Studio album by PJ Harvey
- Released: 7 July 2023
- Recorded: January–February 2022
- Studio: Battery Studios, London
- Genre: Post-punk; neofolk; folk rock;
- Length: 39:32
- Label: Partisan
- Producer: Flood; John Parish; Rob Kirwan;

PJ Harvey chronology
| The Hope Six Demolition Project (2016) | I Inside the Old Year Dying (2023) |  |

Singles from I Inside the Old Year Dying
- "A Child's Question, August" Released: 26 April 2023; "I Inside the Old I Dying" Released: 7 June 2023; "Seem an I" Released: 26 February 2024;

= I Inside the Old Year Dying =

I Inside the Old Year Dying is the tenth studio album by the English singer-songwriter and musician PJ Harvey, released on 7 July 2023 through Partisan Records. It is her first album of new material since The Hope Six Demolition Project (2016).

This is Harvey's first album on an independent label since Dry on Too Pure in 1992; Harvey had been signed with Island Records (Universal Music Group) for 30 years. The album was produced by Flood and John Parish, with additional production done by Rob Kirwan. The lead single, "A Child's Question, August", was released on 26 April 2023. Upon release, the album was met with widespread critical acclaim, and debuted at number 5 on the UK Albums Chart.

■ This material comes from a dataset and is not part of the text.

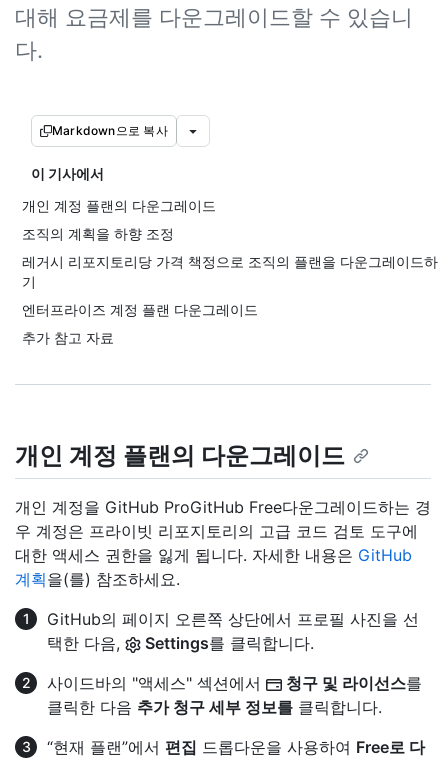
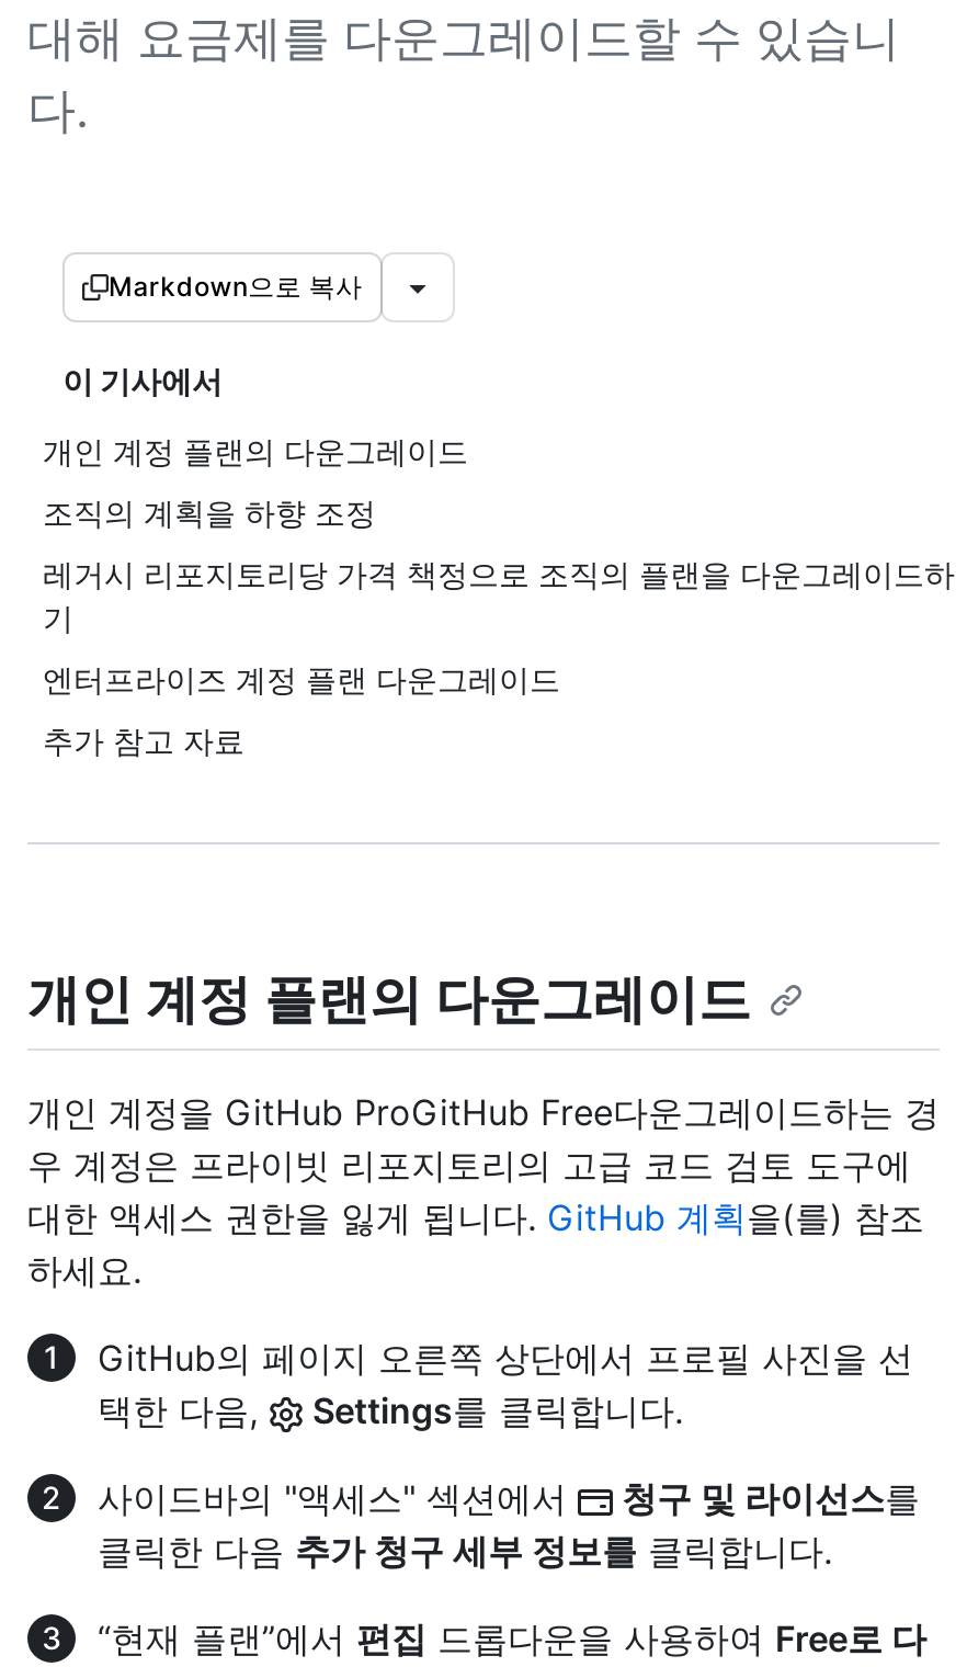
[15,545,412,589] 대한 액세스 권한을 잃게 됩니다. 자세한 내용은 GitHub | 계획을(를) 참조하세요. -> [27,1196,924,1292] 대한 액세스 권한을 잃게 됩니다. GitHub 계획 을(를) 참조 | 하세요.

The album was nominated for the Best Alternative Music Album at the 66th Annual Grammy Awards, losing to The Record by boygenius.

==Background==
Harvey began sharing photographs of herself in the studio recording the album in February 2022. In an April 2022 interview with The Observer, she confirmed that a new album would be released in 2023. In June 2022, she announced that she had finished the album and intended to release it in mid-2023. Throughout 2023, she teased the impending release of new music.

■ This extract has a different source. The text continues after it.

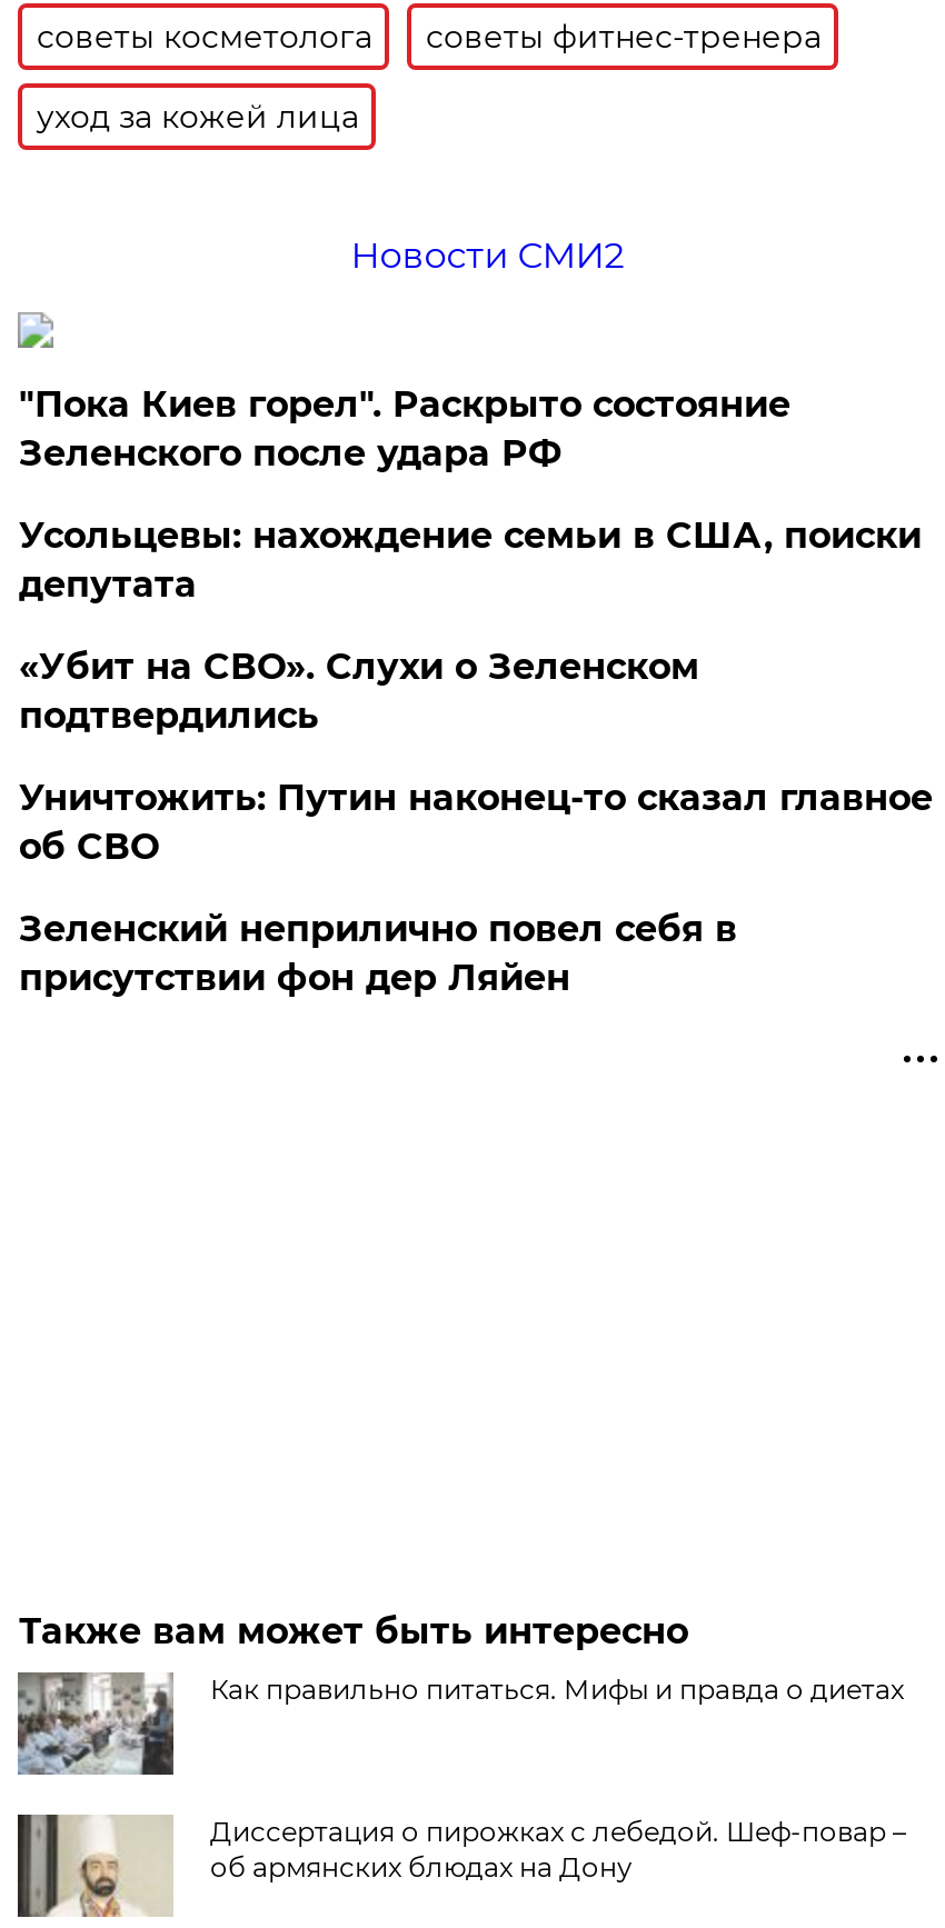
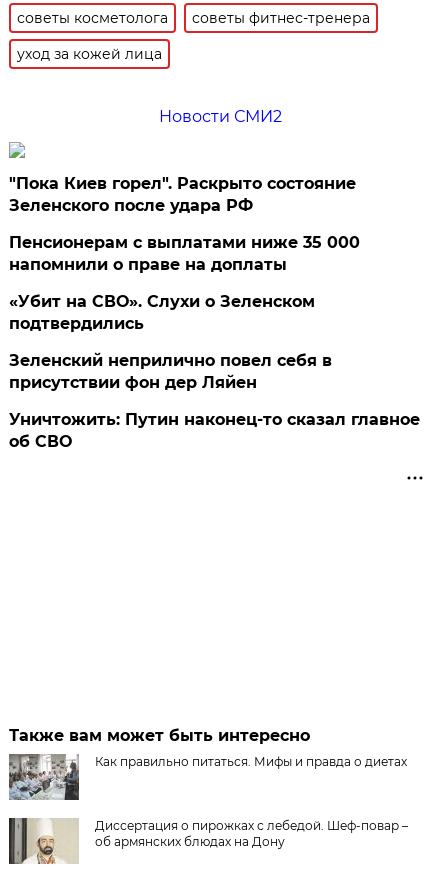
[19,515,921,607] Усольцевы: нахождение семьи в США, поиски | депутата -> [9,233,360,274] Пенсионерам с выплатами ниже 35 000 | напомнили о праве на доплаты
moved [19,778,933,869] -> [9,410,420,451]: Уничтожить: Путин наконец-то сказал главное | об СВО
moved [19,909,737,1000] -> [9,351,332,392]: Зеленский неприлично повел cебя в | присутствии фон дер Ляйен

In a statement with the album's announcement on 25 April 2023, Harvey said the album took "many years of work" and "was a difficult album to make" as it "took time to find its strongest form, but it has finally become all [she] hoped for it to be". It was inspired by her epic poem "Orlam", and was partially improvised with producers Flood and John Parish, with Harvey describing the meaning as "searching, looking—the intensity of first love, and seeking meaning". She additionally called it "a resting space, a solace, a comfort, a balm—which feels timely for the times we're in". Along with Harvey recording the album alongside Flood and Parish, the album is said to be "scattered with Biblical imagery and references to Shakespeare and Elvis Presley".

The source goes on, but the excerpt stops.